アレリウスは酔いが覚めたのか、こう言った。
「俺も付いていくぞ?」
「・・・ッ!」アセロンは絶句した。
この兄妹がなぜ手伝おうとするかは分かる。こんな風になってしまった自分の体を見れば、助けたくなるのも分かるから。
だが、これが玉砕覚悟の無謀な復讐であることを理解して言っているからこそ、分からなかった。
それでもアセロンの思いは揺るがなかった。
「何度も言うが、付き合う必要もなければ付き合わせるつもりも甚だ無い。ただ顔を出しに来ただけなんだ」
アレリウスとリオラは理解した。アセロンはもう何を言っても自分たちを連れて行くことはしないと。
だが、
「そうですか・・・、だったらしばらくここに滞在してくれませんか?」とリオラは少しでも彼と居たい事を口にした。彼女はワガママを言ってしまったからなのか、はっと口を手で覆った。

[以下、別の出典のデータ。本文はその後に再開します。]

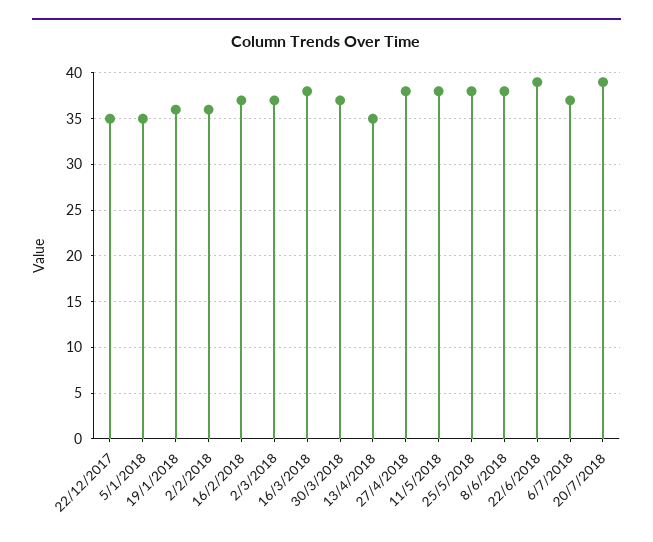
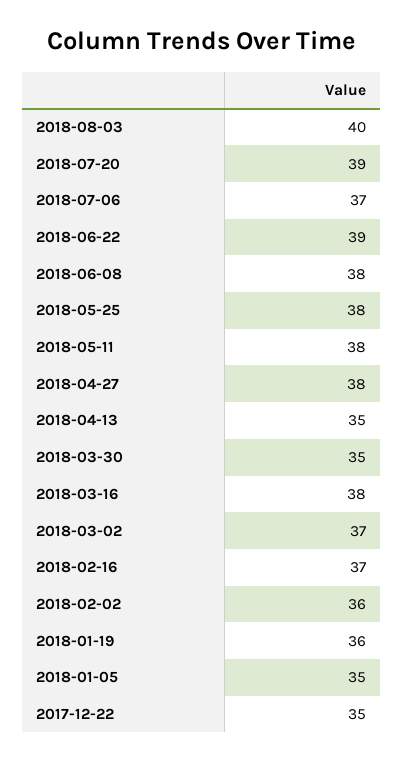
30/3/2018: 37 -> 35
2018-08-03: none -> 40

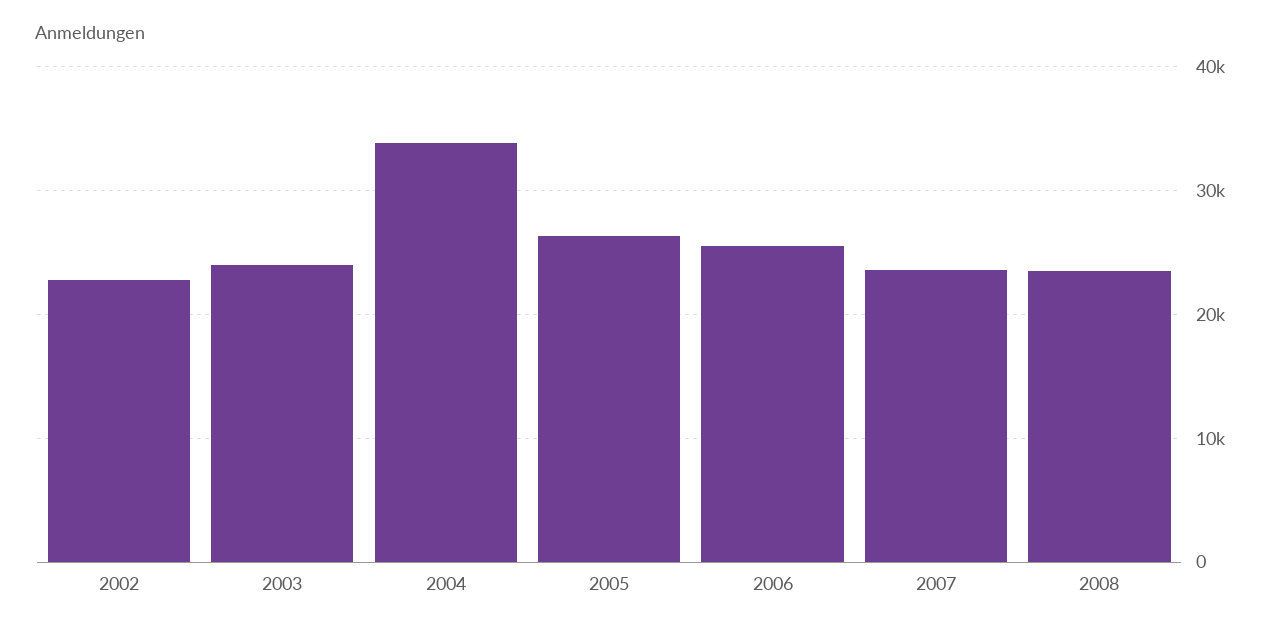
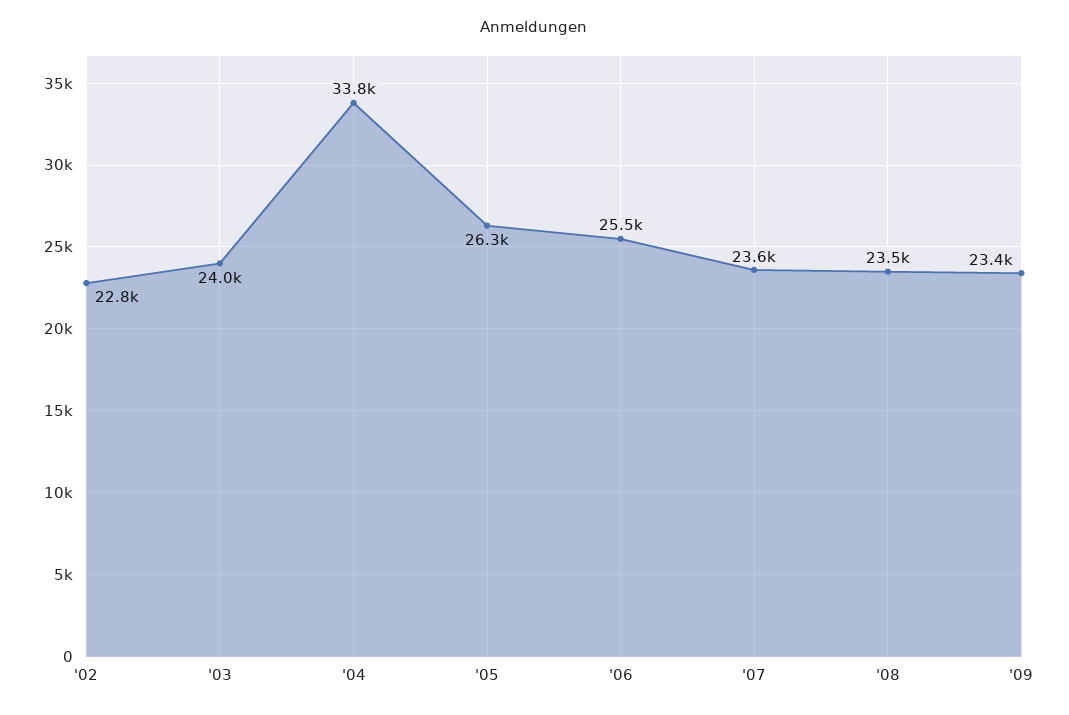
'09: none -> 23400

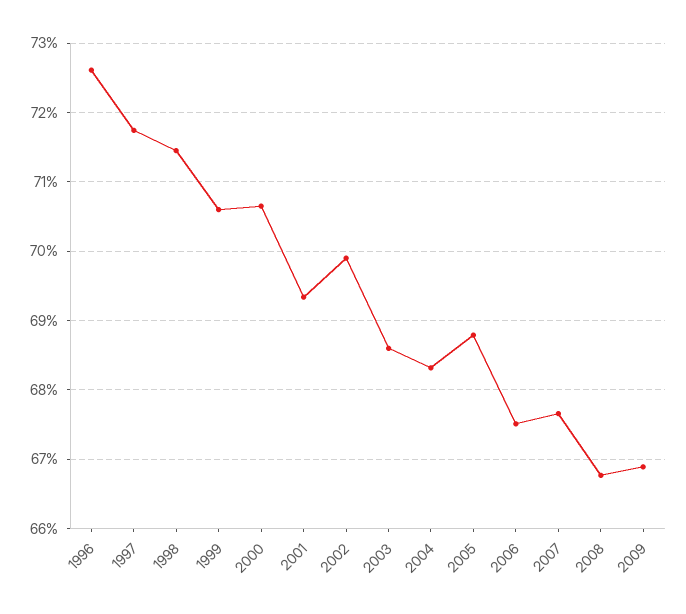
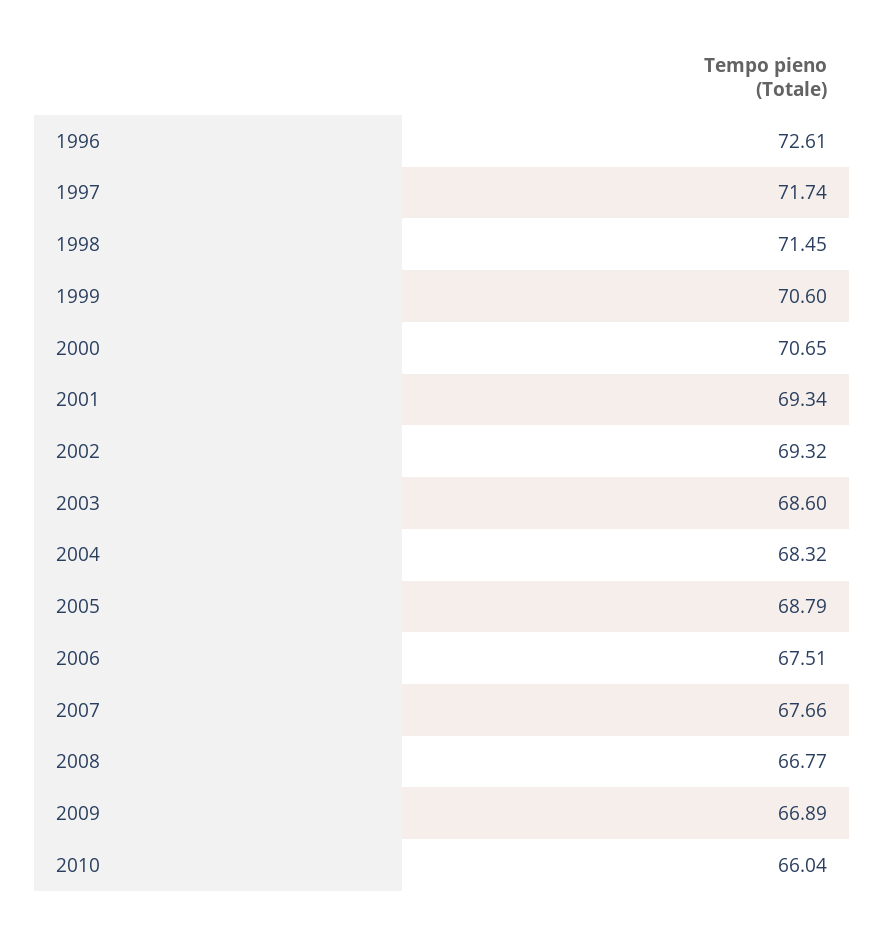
2002: 69.9 -> 69.32
2010: none -> 66.04

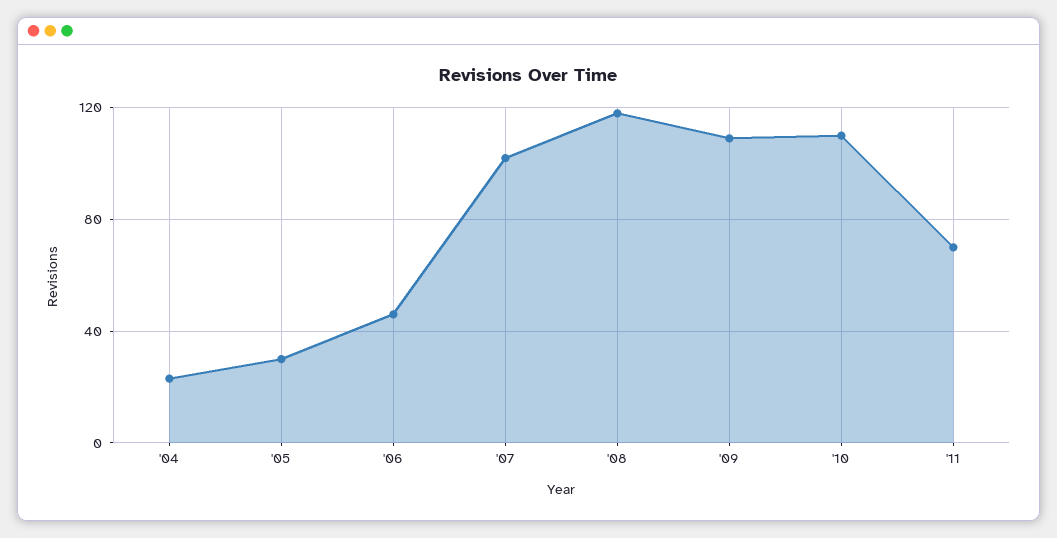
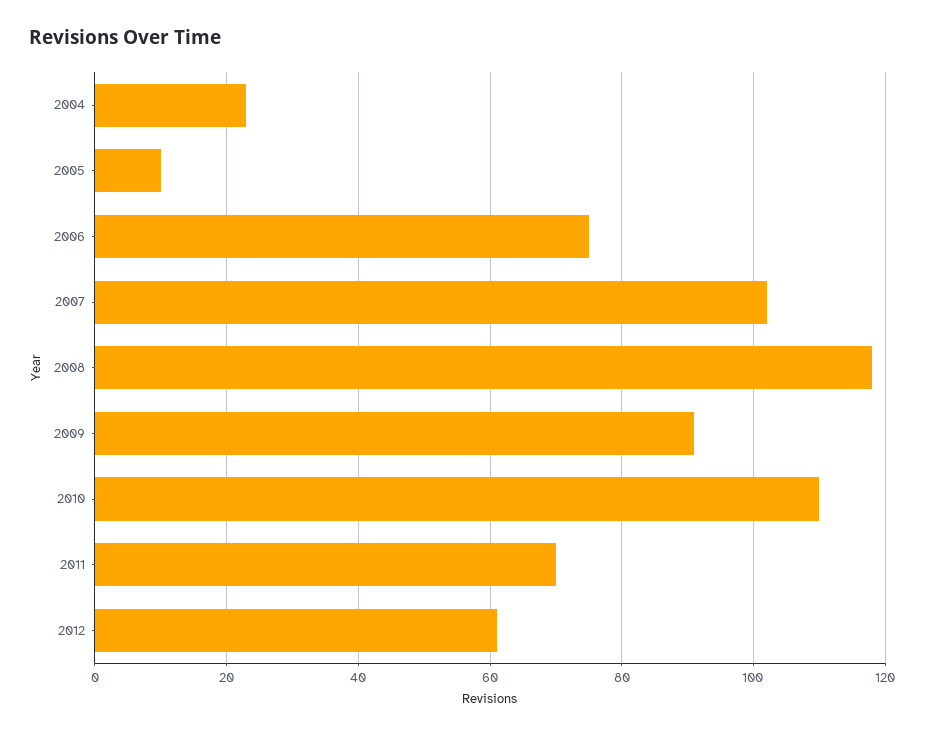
'05: 30 -> 10
'06: 45 -> 75
'09: 110 -> 90
2012: none -> 60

「・・・分かった。だが俺も急いでいる。そんなに長居はできない」と仕方なさそうに言った。
そう返した瞬間、リオラの様子が変なことに気がついた。
「大丈夫か?汗が出ているぞ。それに・・・、そんなに泣くな」と突然リオラが泣き出したことに気がついた。
リオラは再びアセロンに抱きついた。アセロンの胸の中で泣きじゃくるリオラは、この一瞬での強烈なストレスで限界を迎えたのかもしれない。
「まったく、お義兄さんの前で泣かせんなよ」とアレリウスが言い、アセロンの滞在が決定した。
しばらくの静寂がこの空間を支配した。